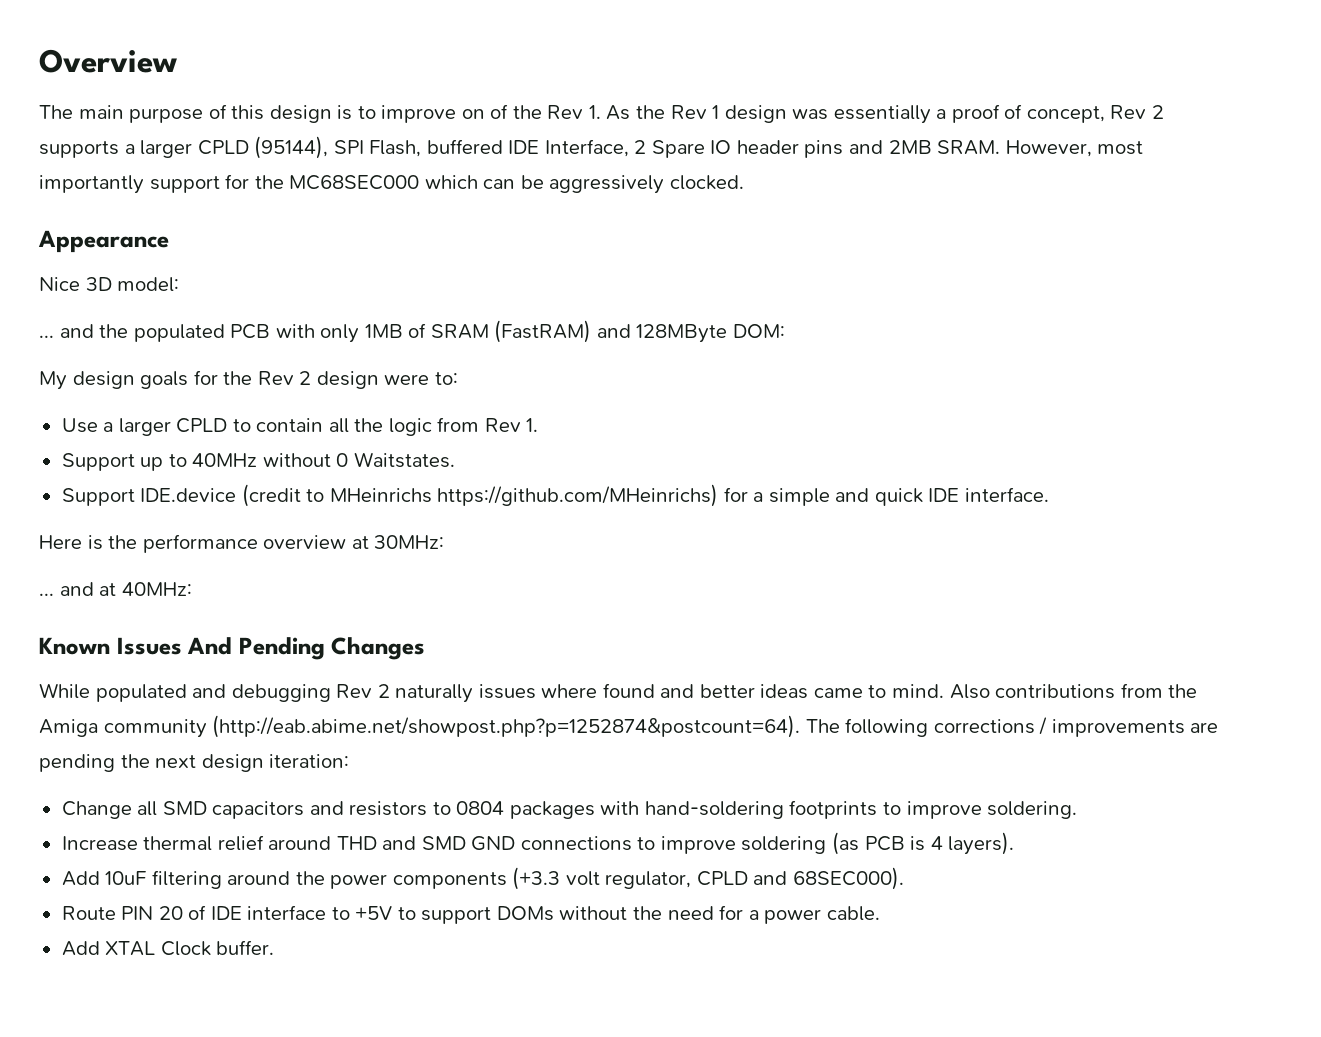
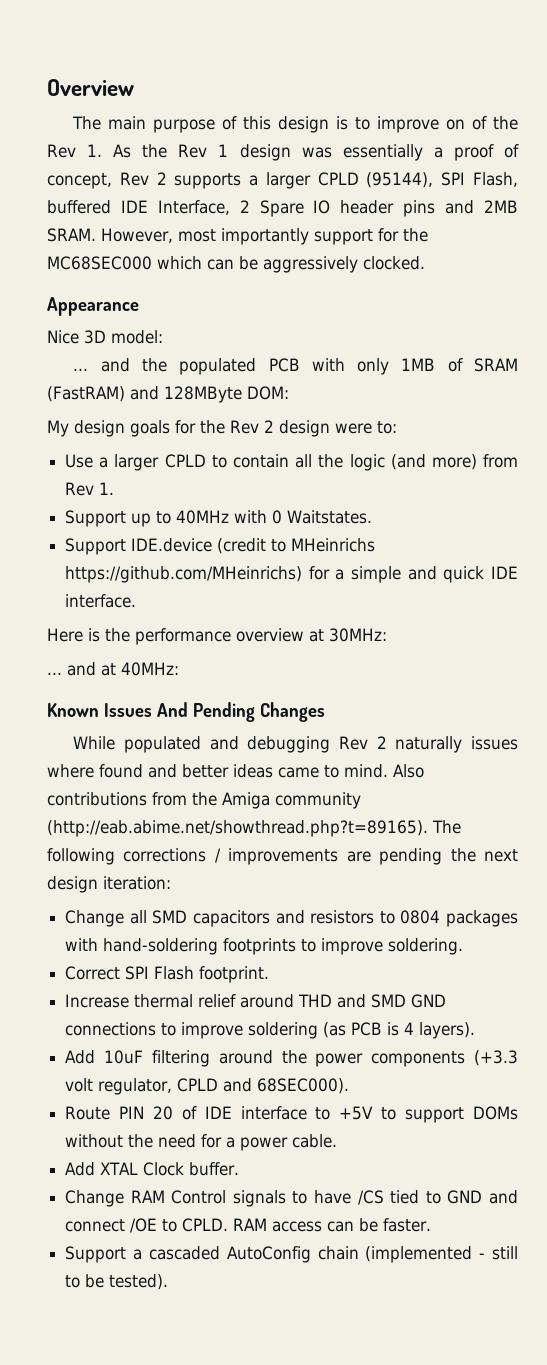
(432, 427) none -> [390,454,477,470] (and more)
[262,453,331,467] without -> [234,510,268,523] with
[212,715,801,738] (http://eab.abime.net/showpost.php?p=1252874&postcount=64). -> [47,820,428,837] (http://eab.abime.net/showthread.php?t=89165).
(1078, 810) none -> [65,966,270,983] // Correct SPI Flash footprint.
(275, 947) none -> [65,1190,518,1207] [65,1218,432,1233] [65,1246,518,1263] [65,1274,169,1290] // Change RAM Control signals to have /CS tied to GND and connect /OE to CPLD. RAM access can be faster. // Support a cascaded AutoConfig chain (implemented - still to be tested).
----
[WHAT TO DO] The records above are to be restated word for word, excluding all pictures.

[EXERCISE RESULT]
(432, 427) none -> [390,454,477,470] (and more)
[262,453,331,467] without -> [234,510,268,523] with
[212,715,801,738] (http://eab.abime.net/showpost.php?p=1252874&postcount=64). -> [47,820,428,837] (http://eab.abime.net/showthread.php?t=89165).
(1078, 810) none -> [65,966,270,983] // Correct SPI Flash footprint.
(275, 947) none -> [65,1190,518,1207] [65,1218,432,1233] [65,1246,518,1263] [65,1274,169,1290] // Change RAM Control signals to have /CS tied to GND and connect /OE to CPLD. RAM access can be faster. // Support a cascaded AutoConfig chain (implemented - still to be tested).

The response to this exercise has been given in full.